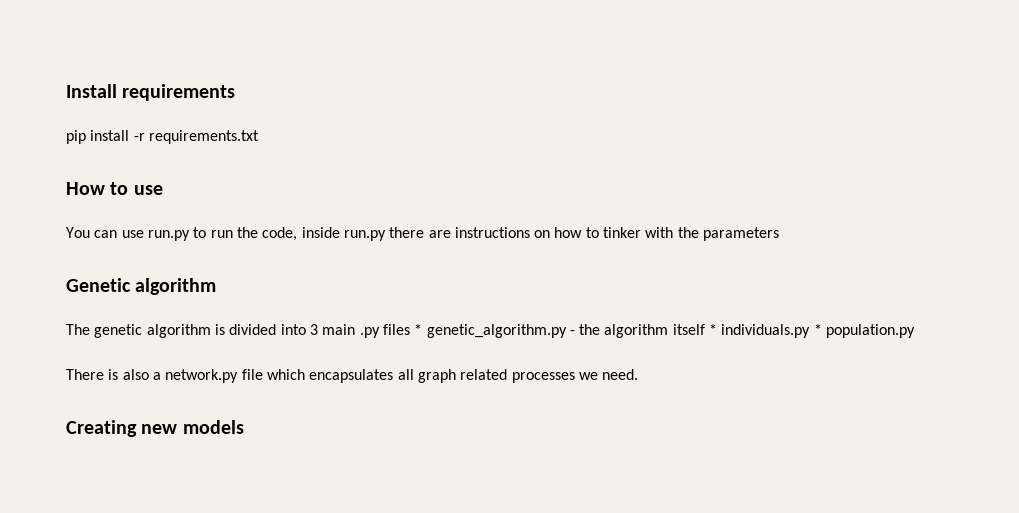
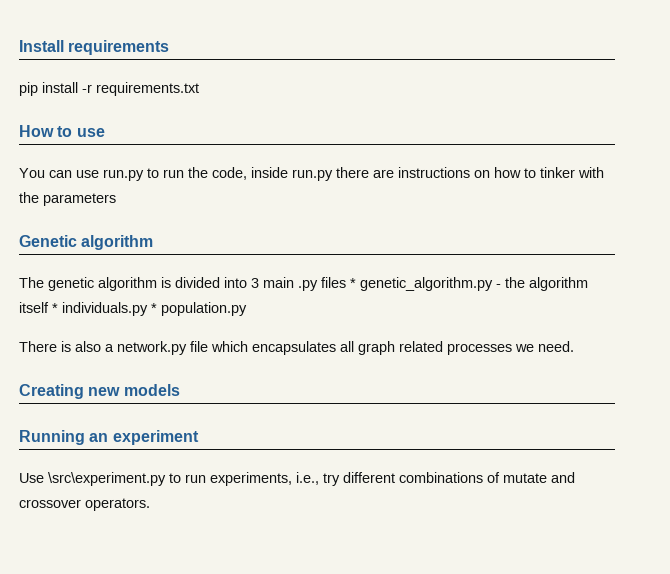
(244, 427) none -> [19,430,199,445] [19,472,575,486] [19,498,150,511] // Running an experiment // Use \src\experiment.py to run experiments, i.e., try different combinations of mutate and crossover operators.

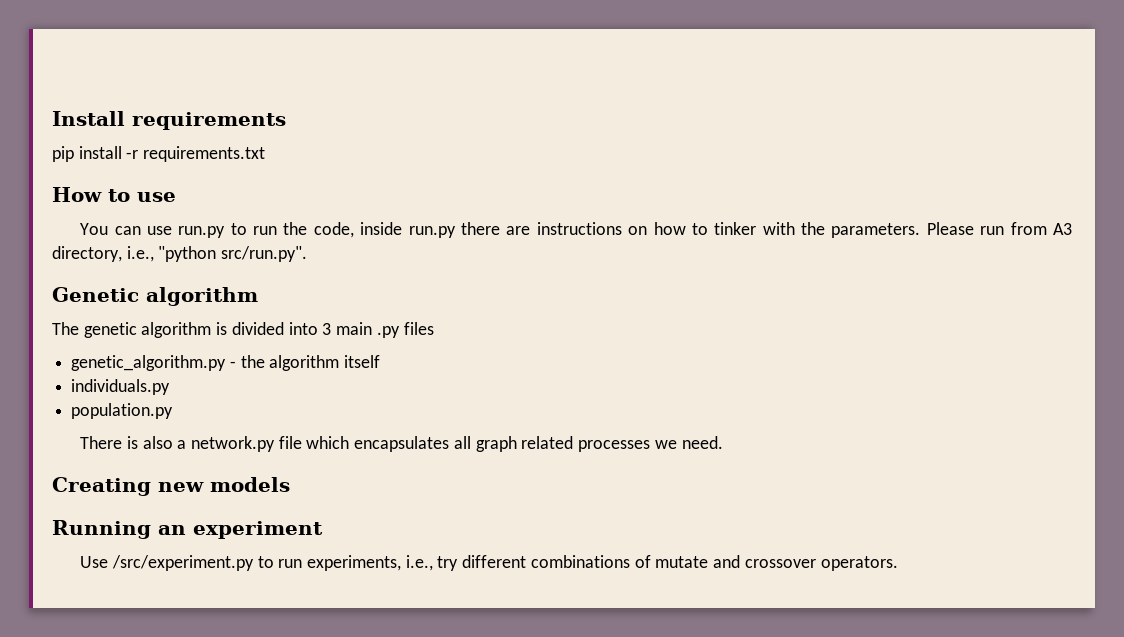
[43,193,116,206] parameters -> [831,222,1073,238] [52,246,308,262] parameters. Please run from A3 directory, i.e., "python src/run.py".
[350,278,356,288] * -> (434, 328) //
[52,303,58,313] * -> (381, 361) //
[151,303,157,313] * -> (171, 387) //
[48,472,166,486] \src\experiment.py -> [111,555,254,571] /src/experiment.py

## TASK TO CARRY OUT
Give back all of the data exactly, but not the pictures.

## RESULT
(244, 427) none -> [19,430,199,445] [19,472,575,486] [19,498,150,511] // Running an experiment // Use \src\experiment.py to run experiments, i.e., try different combinations of mutate and crossover operators.

[43,193,116,206] parameters -> [831,222,1073,238] [52,246,308,262] parameters. Please run from A3 directory, i.e., "python src/run.py".
[350,278,356,288] * -> (434, 328) //
[52,303,58,313] * -> (381, 361) //
[151,303,157,313] * -> (171, 387) //
[48,472,166,486] \src\experiment.py -> [111,555,254,571] /src/experiment.py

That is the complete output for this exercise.